Starting with the line that has "ET FACES DE" in the records below and ending with the line that has "html: none ->", output those lines exactly and nothing more; omit the pictures.

Information supplied
-- -- --

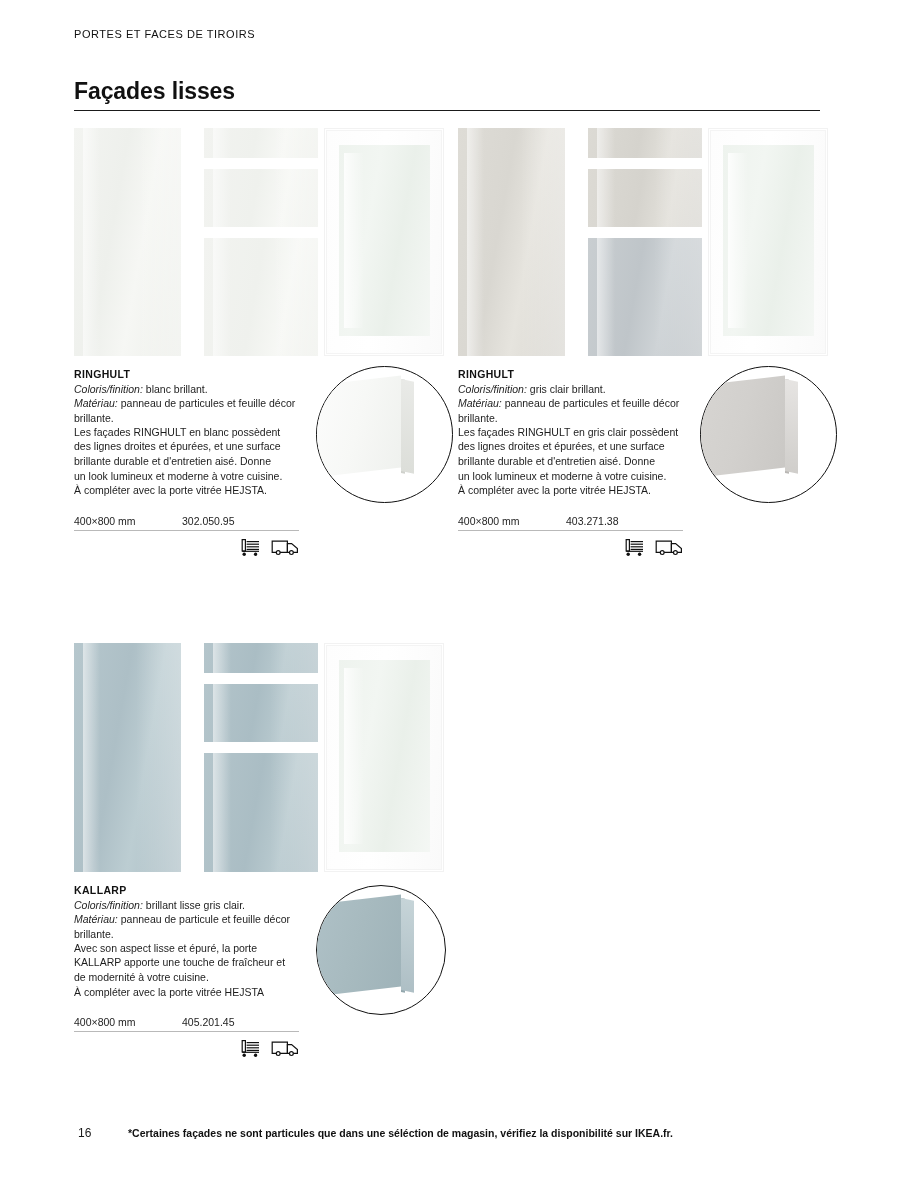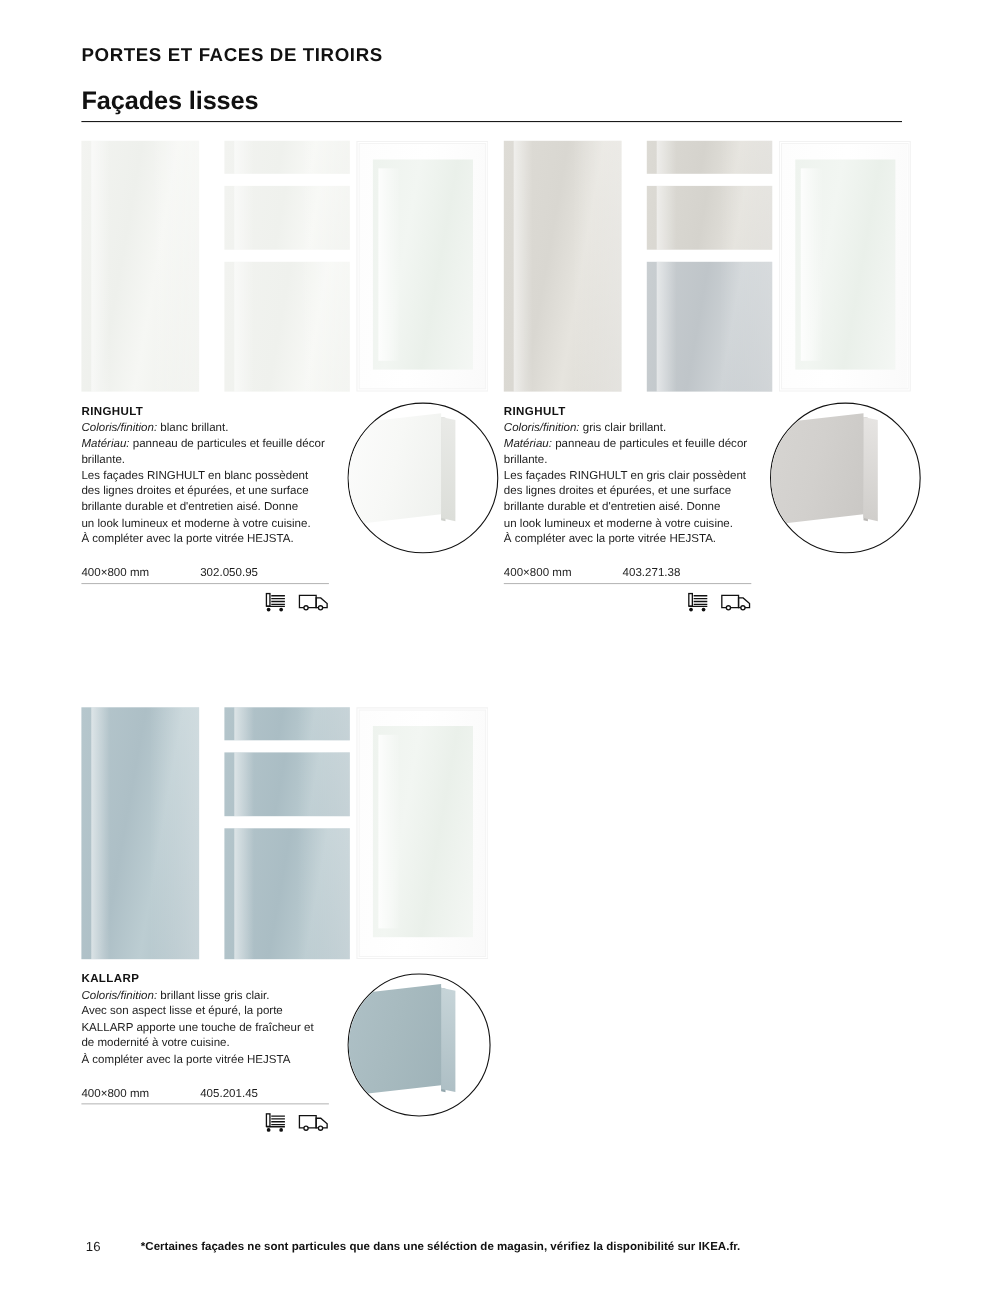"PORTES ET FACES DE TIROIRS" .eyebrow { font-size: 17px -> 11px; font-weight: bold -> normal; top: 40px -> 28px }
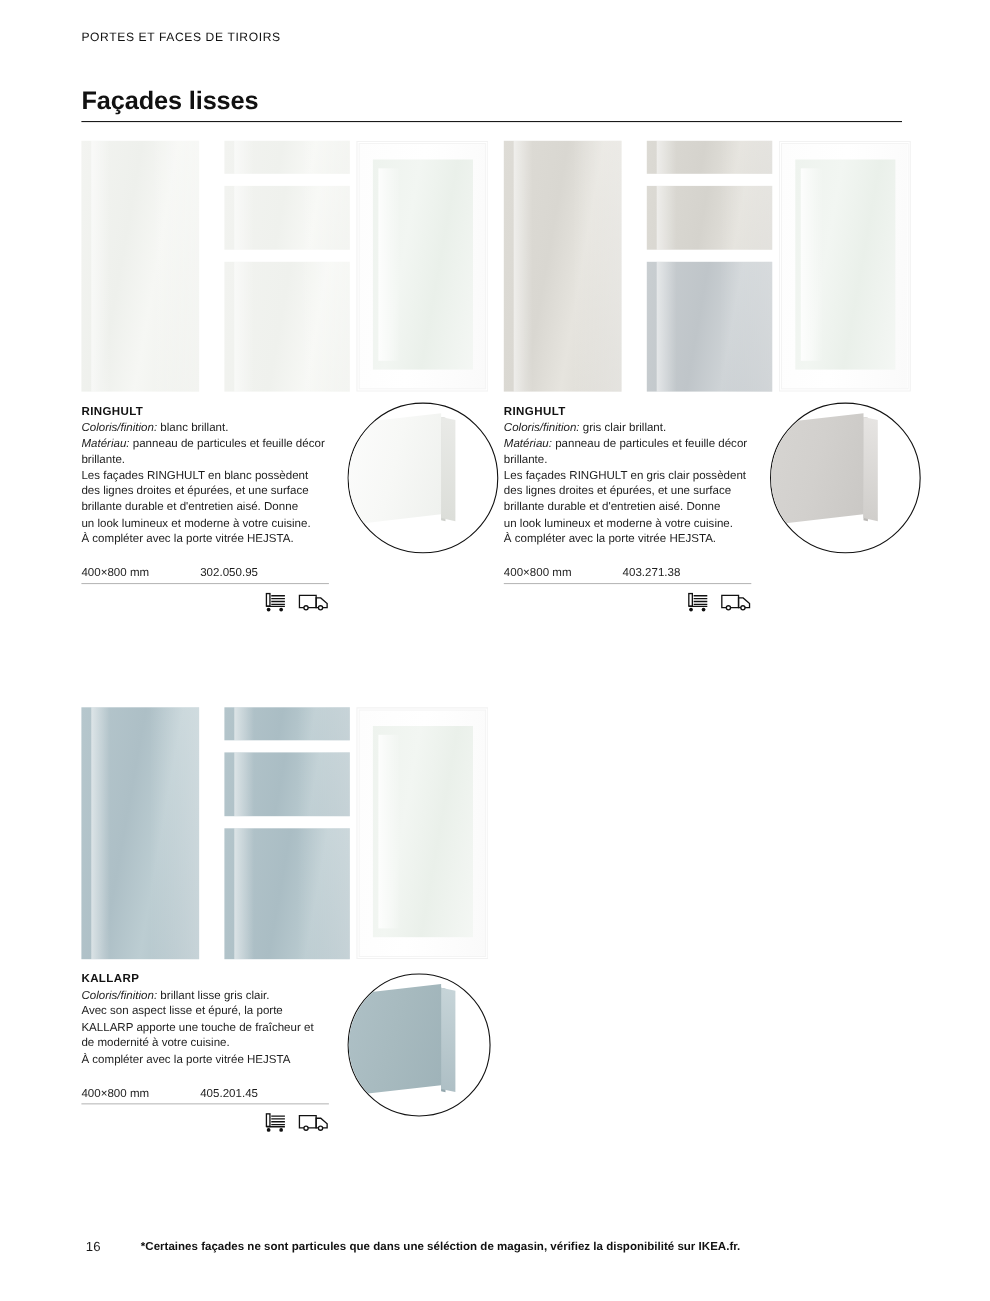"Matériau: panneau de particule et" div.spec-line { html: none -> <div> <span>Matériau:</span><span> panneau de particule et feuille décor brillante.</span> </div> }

-- -- --

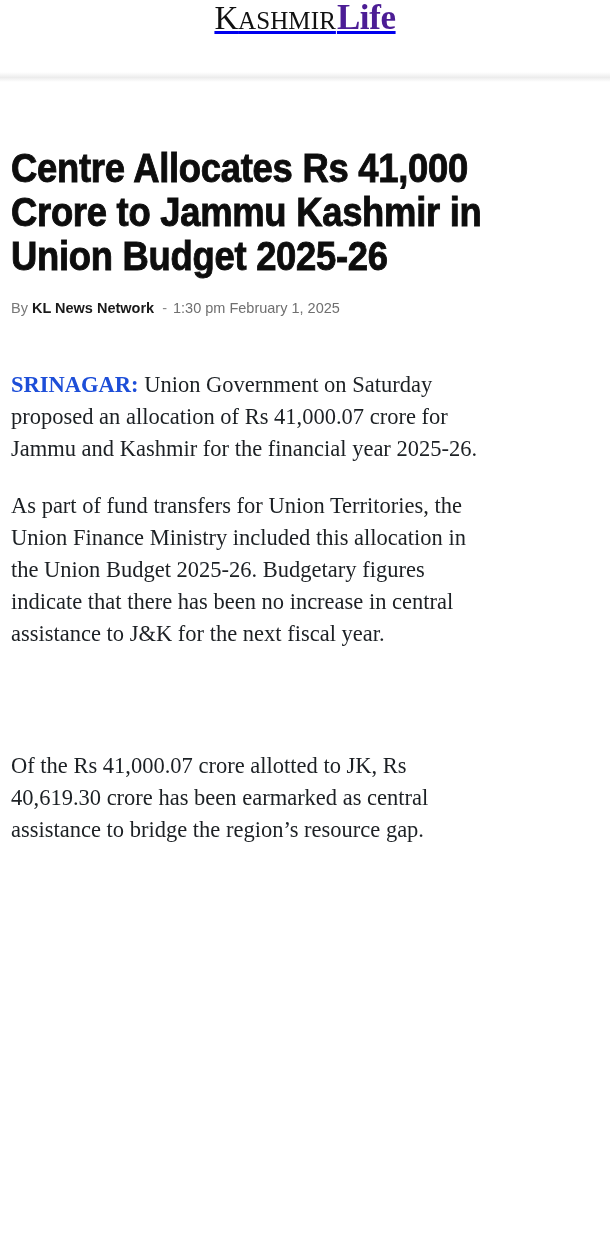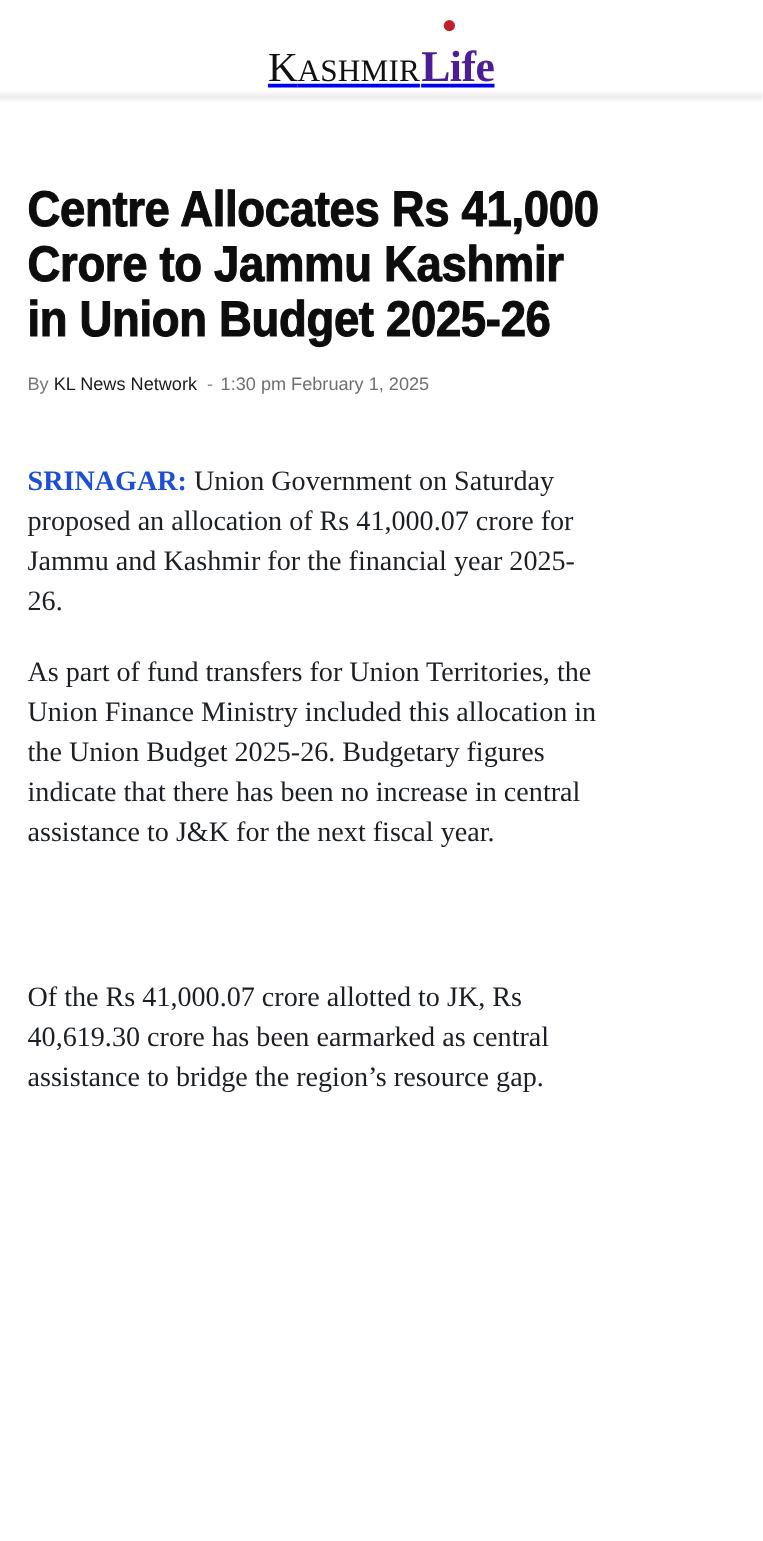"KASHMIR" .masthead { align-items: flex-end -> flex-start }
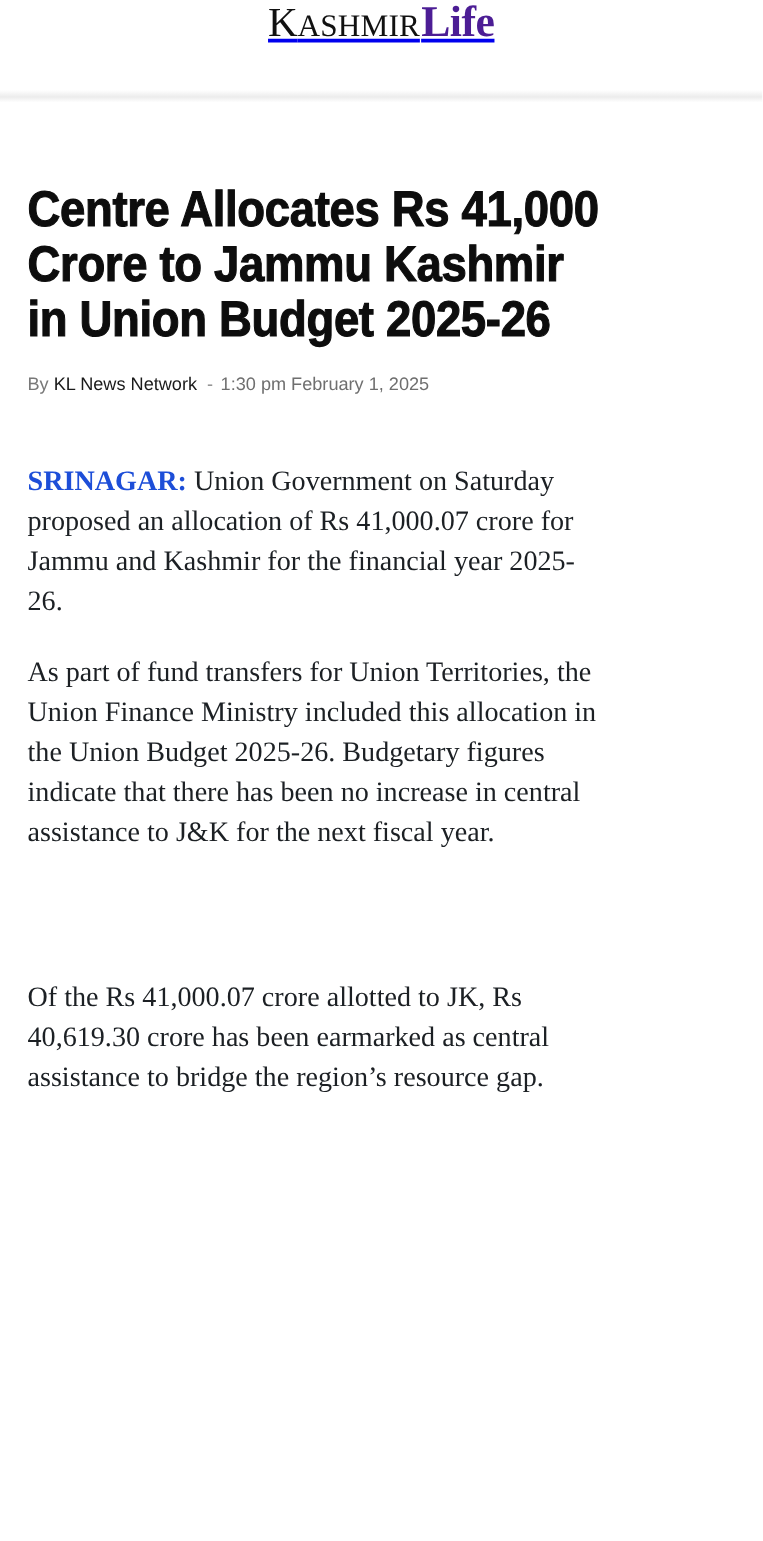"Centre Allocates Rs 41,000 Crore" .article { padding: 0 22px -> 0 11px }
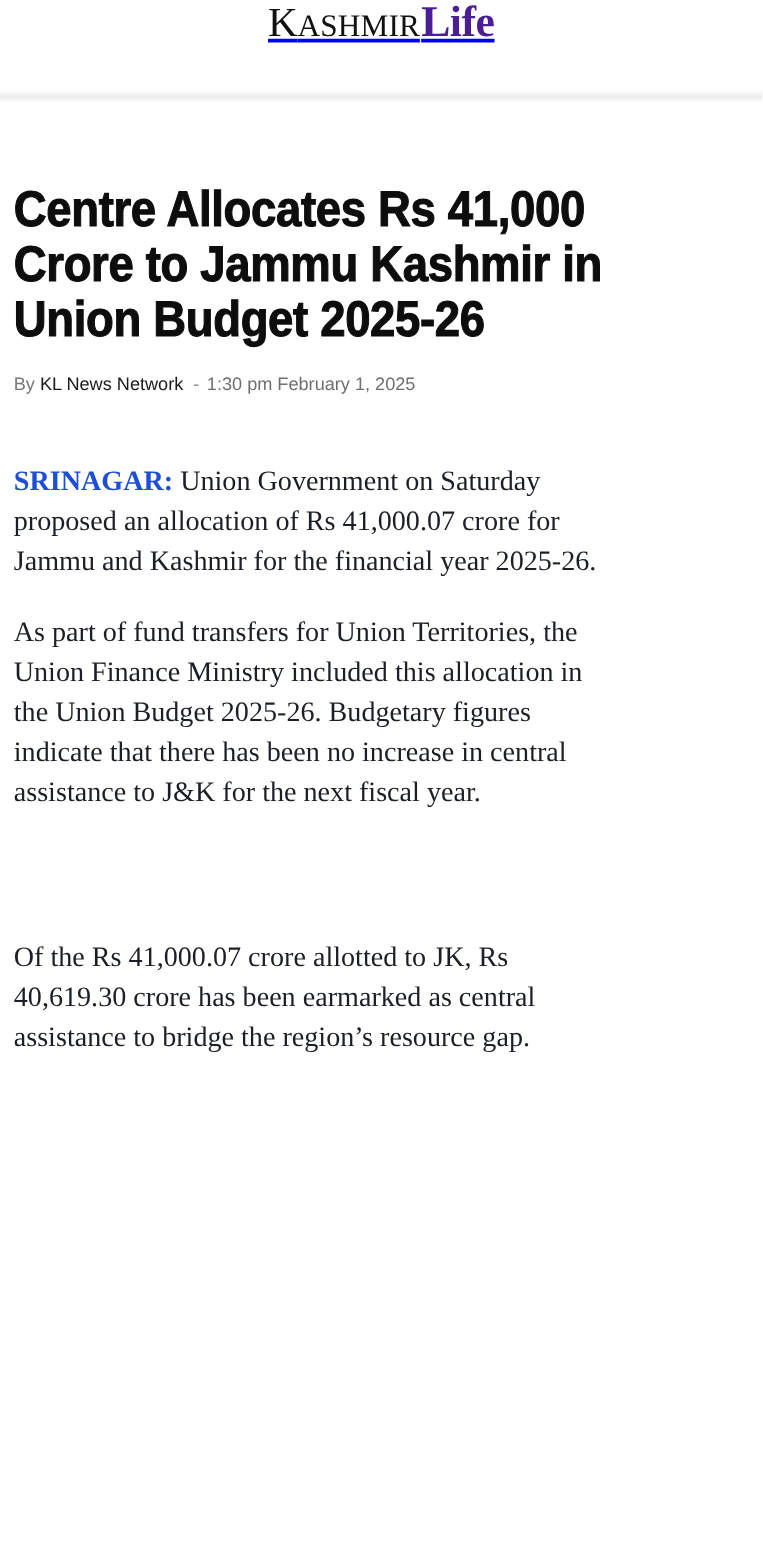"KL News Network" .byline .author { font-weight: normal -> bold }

-- -- --

Solved problem
"PORTES ET FACES DE TIROIRS" .eyebrow { font-size: 17px -> 11px; font-weight: bold -> normal; top: 40px -> 28px }
"Matériau: panneau de particule et" div.spec-line { html: none -> <div> <span>Matériau:</span><span> panneau de particule et feuille décor brillante.</span> </div> }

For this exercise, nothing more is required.